• WHAT NEEDS TO BE DONE:
Copy exactly, and only, the lines from the one with "background: #0f172a ->" to the end of the listing; omit pictures.
BEGIN INPUT RECORDS
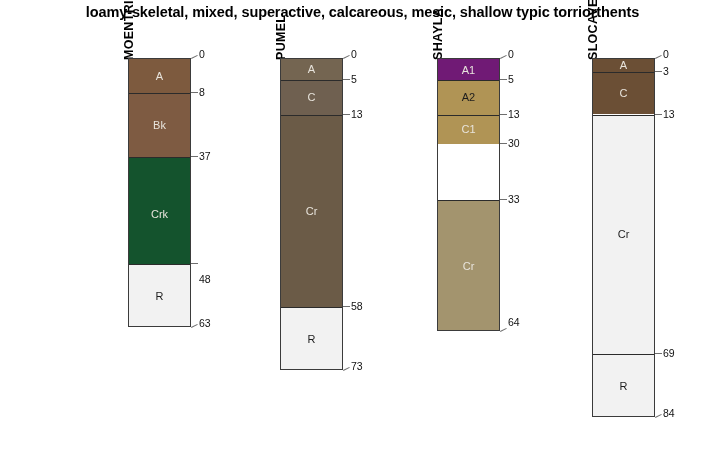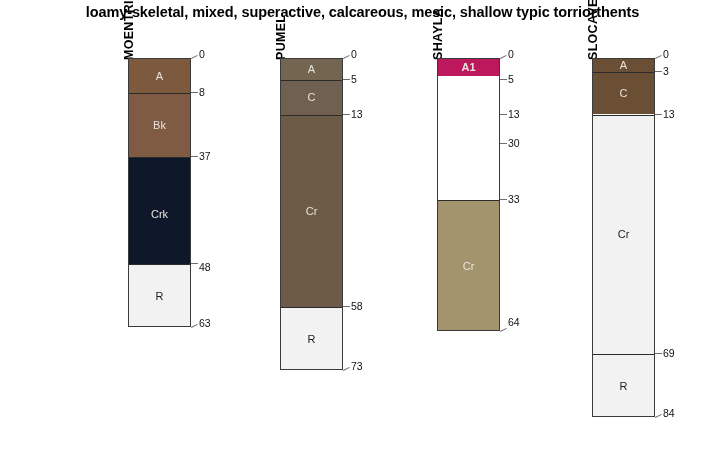"A1" div.hz { background: #be185d -> #701a75; font-weight: bold -> none; height: 17px -> 23px }
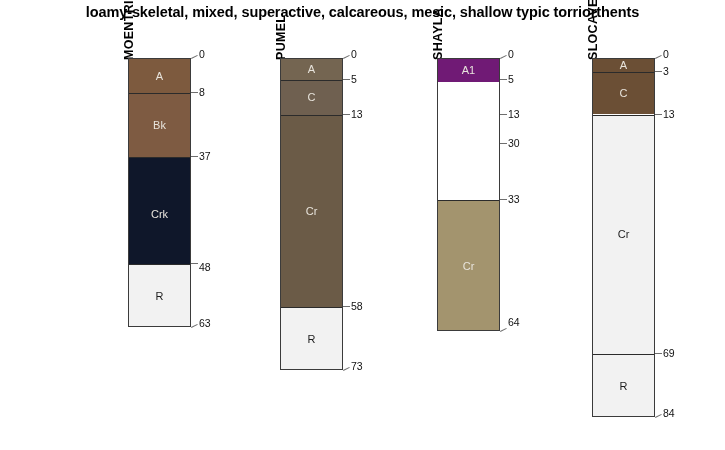"A2" div.hz { html: none -> <div> <span>A2</span> </div> }
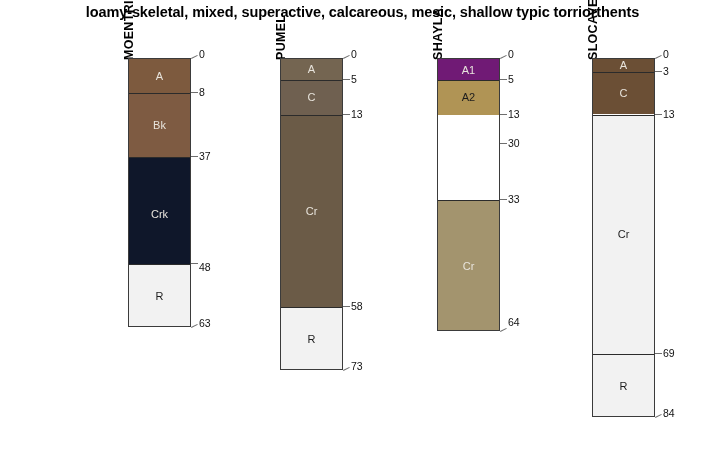"C1" div.hz { html: none -> <div> <span>C1</span> </div> }
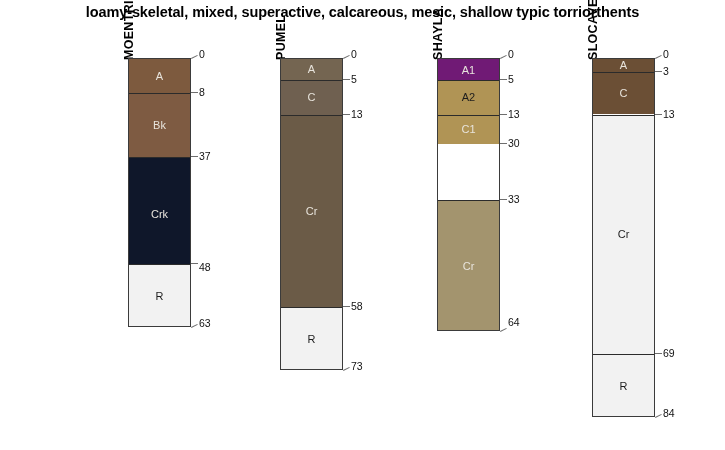"Crk" div.hz { background: #0f172a -> #14532d }
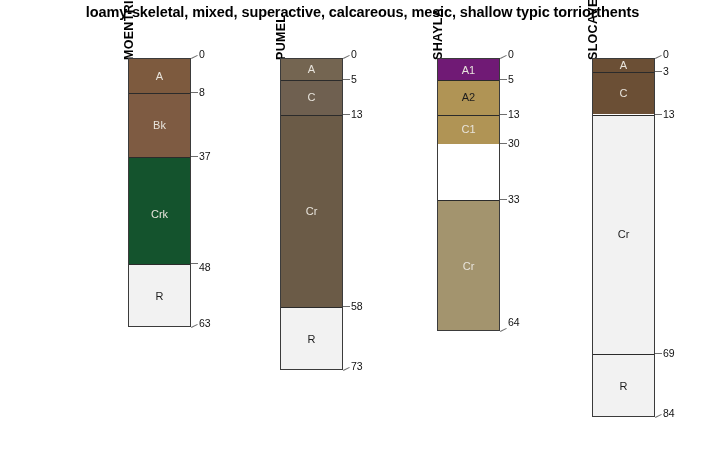"48" div.ticklabel { top: 262px -> 274px }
END INPUT RECORDS
• RESPONSE:
"Crk" div.hz { background: #0f172a -> #14532d }
"48" div.ticklabel { top: 262px -> 274px }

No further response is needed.